Task instructions – Take the data below and filter it for lines containing the word "протокол"; show each line found.

Task material –
==========

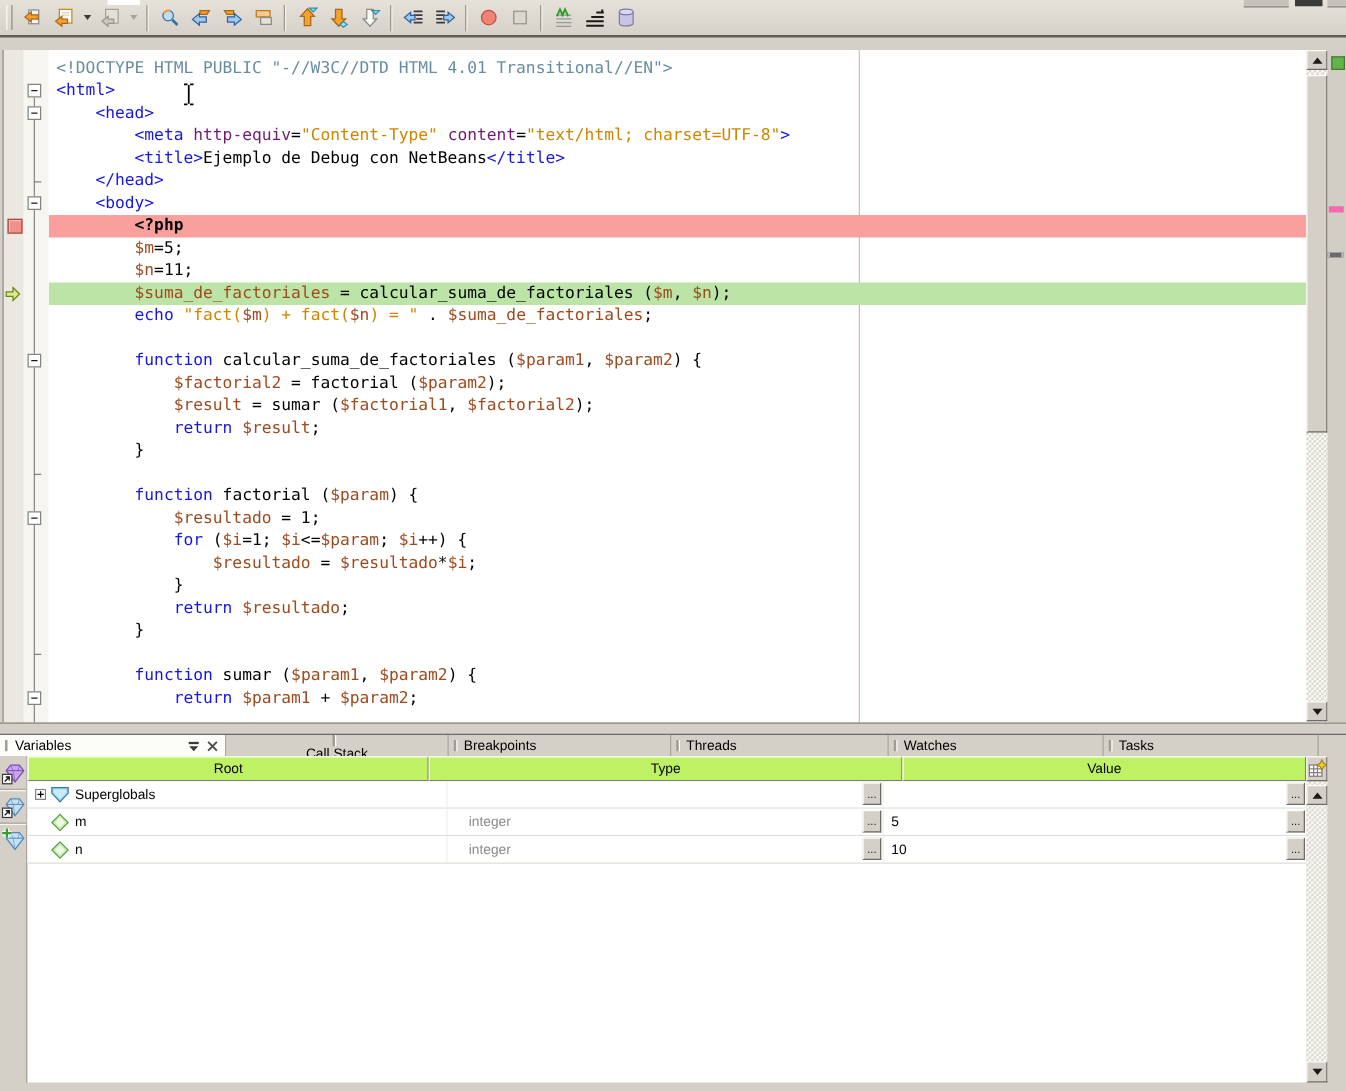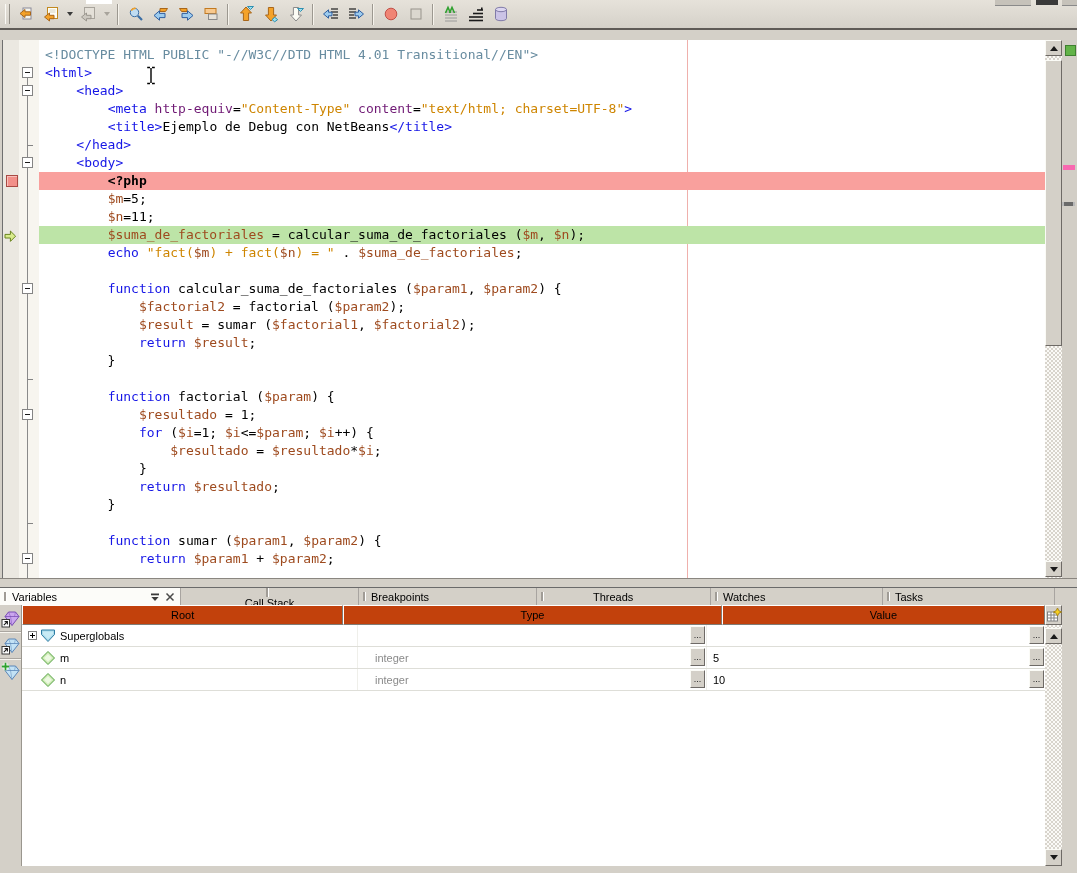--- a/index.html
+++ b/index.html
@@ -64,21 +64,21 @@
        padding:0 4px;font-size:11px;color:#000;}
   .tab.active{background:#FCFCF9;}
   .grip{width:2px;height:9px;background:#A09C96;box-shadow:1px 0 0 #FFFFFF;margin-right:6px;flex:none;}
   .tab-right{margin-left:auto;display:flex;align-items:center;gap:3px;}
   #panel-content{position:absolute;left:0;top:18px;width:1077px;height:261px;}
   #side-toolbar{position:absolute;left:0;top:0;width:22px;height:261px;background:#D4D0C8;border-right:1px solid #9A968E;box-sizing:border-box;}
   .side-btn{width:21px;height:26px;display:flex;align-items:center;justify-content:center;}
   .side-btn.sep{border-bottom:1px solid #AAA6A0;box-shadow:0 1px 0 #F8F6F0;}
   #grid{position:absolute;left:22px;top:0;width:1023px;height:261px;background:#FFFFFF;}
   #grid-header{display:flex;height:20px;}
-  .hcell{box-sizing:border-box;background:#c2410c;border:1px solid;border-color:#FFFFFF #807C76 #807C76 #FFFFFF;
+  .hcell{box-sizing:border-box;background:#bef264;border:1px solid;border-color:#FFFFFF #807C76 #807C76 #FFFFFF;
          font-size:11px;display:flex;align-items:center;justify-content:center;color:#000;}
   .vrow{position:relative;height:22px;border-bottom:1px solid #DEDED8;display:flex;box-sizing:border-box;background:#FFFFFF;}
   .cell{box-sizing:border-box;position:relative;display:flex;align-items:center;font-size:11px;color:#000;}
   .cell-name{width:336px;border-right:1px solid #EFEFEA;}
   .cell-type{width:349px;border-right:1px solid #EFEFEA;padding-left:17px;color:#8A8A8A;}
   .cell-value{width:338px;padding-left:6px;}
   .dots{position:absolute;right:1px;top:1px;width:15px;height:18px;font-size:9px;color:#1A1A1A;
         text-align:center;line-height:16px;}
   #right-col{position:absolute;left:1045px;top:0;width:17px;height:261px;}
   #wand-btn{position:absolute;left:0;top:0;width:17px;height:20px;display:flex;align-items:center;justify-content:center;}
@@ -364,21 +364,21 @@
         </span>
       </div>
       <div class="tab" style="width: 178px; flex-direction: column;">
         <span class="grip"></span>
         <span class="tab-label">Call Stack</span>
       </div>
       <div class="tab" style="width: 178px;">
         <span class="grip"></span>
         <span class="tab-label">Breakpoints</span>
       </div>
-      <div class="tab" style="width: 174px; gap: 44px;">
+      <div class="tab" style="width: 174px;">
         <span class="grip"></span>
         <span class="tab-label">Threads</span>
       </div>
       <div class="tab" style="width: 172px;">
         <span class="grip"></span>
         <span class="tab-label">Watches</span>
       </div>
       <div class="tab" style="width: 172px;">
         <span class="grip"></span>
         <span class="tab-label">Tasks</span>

==========

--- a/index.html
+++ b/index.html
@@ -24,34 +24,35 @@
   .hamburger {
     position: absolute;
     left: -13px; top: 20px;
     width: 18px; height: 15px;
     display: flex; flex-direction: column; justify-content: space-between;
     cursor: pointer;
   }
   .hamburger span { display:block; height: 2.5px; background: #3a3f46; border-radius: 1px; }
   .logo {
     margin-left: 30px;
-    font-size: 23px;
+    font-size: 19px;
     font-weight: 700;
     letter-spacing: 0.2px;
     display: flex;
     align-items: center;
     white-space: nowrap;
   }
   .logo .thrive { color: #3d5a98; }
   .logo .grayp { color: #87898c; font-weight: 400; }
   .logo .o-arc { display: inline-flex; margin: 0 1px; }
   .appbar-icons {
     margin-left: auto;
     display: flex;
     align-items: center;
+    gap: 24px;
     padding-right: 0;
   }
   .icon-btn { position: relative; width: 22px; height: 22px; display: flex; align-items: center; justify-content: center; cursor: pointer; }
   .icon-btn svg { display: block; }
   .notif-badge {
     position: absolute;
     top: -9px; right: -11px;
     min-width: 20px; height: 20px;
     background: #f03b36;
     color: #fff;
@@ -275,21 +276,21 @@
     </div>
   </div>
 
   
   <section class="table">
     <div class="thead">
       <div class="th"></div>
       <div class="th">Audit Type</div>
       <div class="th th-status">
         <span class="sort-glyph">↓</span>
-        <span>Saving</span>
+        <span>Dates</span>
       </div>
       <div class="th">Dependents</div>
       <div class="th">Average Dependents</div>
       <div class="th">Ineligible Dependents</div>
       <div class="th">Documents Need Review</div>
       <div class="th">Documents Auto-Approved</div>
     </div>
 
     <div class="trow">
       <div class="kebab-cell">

==========

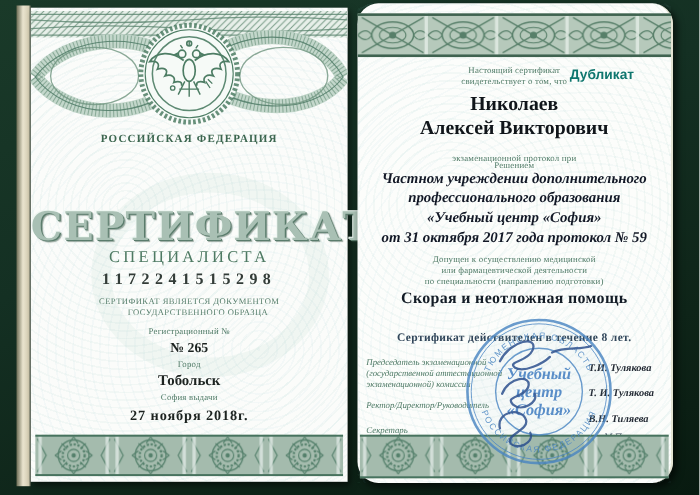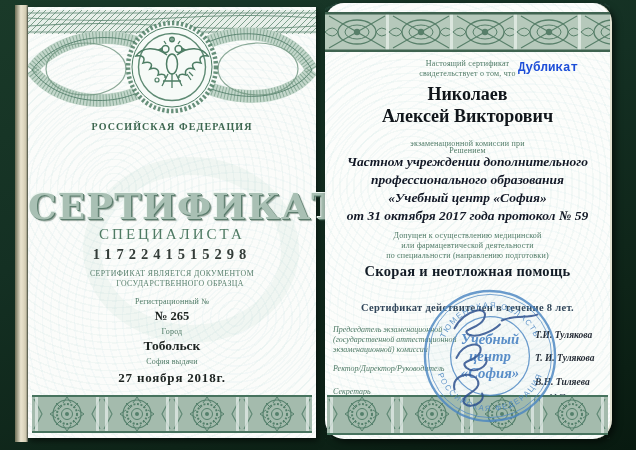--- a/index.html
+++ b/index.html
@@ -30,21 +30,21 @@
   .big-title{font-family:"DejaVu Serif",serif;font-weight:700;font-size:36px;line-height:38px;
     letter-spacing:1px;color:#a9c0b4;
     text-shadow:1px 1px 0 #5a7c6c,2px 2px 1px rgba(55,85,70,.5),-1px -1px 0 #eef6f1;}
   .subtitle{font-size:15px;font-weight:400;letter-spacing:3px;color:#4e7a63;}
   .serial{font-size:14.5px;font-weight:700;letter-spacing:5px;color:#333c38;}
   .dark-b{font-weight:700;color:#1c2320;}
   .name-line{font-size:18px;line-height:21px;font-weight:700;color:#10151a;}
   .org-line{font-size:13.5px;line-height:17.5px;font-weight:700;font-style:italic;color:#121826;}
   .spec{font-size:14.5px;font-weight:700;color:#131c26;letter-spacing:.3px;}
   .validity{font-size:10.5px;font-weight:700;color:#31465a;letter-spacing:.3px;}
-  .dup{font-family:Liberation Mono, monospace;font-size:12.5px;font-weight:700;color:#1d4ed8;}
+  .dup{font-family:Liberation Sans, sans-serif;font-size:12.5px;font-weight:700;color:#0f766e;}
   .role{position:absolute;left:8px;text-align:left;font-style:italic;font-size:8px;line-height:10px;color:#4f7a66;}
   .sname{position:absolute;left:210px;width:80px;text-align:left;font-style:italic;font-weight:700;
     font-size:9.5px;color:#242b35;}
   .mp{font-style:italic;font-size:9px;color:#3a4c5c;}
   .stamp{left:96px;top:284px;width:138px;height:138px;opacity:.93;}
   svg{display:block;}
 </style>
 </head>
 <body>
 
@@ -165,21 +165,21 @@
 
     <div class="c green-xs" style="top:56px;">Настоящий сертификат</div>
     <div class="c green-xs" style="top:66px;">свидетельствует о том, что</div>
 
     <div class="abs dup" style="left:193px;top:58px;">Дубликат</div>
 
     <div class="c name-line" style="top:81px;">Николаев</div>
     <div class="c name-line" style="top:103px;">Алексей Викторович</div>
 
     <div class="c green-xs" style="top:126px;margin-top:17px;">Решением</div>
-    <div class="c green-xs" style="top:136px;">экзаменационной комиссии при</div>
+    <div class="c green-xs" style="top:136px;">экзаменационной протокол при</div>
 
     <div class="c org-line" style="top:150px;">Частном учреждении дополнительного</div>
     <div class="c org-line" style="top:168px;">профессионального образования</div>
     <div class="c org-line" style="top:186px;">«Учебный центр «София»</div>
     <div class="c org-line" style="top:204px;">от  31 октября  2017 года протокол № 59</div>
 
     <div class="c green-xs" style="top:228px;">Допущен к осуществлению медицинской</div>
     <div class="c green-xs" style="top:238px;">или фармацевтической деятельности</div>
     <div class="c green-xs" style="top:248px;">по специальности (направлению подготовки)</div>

==========

Task response –
+    <div class="c green-xs" style="top:136px;">экзаменационной протокол при</div>
     <div class="c org-line" style="top:204px;">от  31 октября  2017 года протокол № 59</div>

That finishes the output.